That, I believe, is the challenge for all of us. We have got to start from a position of agreement. If we’re fighting, then what the Hell, we’re all over the place. We don’t have a groundswell or a foundation of agreement, and that, I believe, is a challenge for us. So give this guy credit, he came in through the door, but very reluctantly.
I said, “Look, I know this is awkward for you. You came to meet me as the CEO of an oil company and I disarmed you on that. Let me tell you what I’m thinking. We live in a world that is shaped by laws of Nature and there’s nothing we can do about it. We have to live within the limits. Physics tells you, you cannot build a rocket that moves faster than the speed of light. The speed of light is a limit set by physics. The law of gravity says that if I trip on the stairs, I’m going to hit my face on the floor.
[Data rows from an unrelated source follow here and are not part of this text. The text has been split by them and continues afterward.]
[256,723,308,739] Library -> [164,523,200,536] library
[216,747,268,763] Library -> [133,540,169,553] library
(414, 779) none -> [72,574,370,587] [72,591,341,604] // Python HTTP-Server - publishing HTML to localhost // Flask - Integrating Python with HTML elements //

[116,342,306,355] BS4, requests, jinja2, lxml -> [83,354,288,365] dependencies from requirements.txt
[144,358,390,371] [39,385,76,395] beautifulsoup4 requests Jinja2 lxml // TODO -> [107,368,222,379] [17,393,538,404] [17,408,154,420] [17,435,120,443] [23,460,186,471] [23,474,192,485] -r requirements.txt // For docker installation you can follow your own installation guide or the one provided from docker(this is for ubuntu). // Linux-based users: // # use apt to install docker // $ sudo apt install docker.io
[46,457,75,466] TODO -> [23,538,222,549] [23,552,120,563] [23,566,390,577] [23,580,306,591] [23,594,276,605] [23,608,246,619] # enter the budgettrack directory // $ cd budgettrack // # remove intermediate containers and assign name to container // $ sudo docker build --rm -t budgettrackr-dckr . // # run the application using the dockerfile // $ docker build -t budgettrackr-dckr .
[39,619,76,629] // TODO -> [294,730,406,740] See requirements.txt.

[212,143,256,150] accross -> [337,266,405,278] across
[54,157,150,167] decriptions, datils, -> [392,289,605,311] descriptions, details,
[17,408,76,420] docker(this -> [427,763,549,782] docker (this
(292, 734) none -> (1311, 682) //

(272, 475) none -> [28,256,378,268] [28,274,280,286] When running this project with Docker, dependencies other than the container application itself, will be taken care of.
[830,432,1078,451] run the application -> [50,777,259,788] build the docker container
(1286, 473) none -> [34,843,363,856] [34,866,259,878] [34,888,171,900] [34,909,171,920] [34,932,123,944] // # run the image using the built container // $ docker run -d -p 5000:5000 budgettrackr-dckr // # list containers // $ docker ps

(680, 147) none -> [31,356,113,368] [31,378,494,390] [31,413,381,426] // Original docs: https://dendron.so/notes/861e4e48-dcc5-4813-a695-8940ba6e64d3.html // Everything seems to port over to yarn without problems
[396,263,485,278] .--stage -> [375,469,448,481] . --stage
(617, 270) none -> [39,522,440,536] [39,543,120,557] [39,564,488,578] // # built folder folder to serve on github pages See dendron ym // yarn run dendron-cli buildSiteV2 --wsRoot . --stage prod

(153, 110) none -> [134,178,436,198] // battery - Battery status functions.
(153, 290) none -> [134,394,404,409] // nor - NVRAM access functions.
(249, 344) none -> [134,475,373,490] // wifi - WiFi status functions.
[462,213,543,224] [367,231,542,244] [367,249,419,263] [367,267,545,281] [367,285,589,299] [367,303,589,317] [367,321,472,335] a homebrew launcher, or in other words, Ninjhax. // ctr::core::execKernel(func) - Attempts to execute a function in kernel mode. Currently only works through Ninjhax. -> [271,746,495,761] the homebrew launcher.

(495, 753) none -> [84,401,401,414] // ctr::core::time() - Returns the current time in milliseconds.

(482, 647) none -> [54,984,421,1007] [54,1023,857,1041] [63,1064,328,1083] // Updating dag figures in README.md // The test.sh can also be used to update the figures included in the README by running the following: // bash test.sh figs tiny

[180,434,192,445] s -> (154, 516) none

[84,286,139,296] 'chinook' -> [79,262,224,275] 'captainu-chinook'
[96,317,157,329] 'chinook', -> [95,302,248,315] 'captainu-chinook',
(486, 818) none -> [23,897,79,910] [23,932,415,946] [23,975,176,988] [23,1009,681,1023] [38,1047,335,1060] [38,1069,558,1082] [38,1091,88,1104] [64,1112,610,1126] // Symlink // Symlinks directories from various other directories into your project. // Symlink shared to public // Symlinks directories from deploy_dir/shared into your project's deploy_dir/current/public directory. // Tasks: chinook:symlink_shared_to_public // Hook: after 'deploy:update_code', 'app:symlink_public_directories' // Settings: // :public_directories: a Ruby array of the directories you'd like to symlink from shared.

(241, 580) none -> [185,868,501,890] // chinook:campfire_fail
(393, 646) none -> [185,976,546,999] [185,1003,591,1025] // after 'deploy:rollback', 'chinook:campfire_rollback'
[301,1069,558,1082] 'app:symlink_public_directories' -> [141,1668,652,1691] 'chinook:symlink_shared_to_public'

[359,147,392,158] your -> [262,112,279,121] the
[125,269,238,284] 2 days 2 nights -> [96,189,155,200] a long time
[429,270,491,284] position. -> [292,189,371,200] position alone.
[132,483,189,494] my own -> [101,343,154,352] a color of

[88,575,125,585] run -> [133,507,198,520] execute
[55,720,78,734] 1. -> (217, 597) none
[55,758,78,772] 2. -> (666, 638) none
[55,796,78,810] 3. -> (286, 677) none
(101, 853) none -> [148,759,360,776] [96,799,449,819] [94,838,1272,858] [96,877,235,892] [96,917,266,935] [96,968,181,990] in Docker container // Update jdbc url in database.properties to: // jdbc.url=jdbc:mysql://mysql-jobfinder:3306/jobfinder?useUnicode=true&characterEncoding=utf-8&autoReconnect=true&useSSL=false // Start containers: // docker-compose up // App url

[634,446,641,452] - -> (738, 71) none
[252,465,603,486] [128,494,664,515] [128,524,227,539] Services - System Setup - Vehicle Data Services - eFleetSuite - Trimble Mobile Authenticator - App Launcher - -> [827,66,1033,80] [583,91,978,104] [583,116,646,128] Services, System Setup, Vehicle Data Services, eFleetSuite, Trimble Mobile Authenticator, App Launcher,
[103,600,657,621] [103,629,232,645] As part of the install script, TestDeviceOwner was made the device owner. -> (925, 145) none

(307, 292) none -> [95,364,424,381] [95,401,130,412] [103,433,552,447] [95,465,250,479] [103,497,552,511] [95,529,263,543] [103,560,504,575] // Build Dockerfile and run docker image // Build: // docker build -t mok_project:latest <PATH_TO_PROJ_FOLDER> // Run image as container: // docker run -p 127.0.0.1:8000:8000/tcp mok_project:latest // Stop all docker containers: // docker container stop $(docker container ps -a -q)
That’s gravity, and there’s nothing you can do about that. First and second law of thermodynamics tells us you cannot build a perpetual motion machine. So physics tells you the kind of world that we live in and we accept that.
Chemistry tells you the same. The atomic properties of the elements dictate the freezing point, the melting point; and dictate the diffusion constants and reaction rates. All of these properties of atoms are dictated and inform us. We know, through the laws of chemistry, what we can or cannot make in a test tube, and we live within those laws. And in biology, it’s the same. Biology dictates that every species has a maximum number where they can be sustained in an ecosystem or habitat. That number is dictated by the carrying capacity of that ecosystem or habitat. Exceed that number and your population will crash.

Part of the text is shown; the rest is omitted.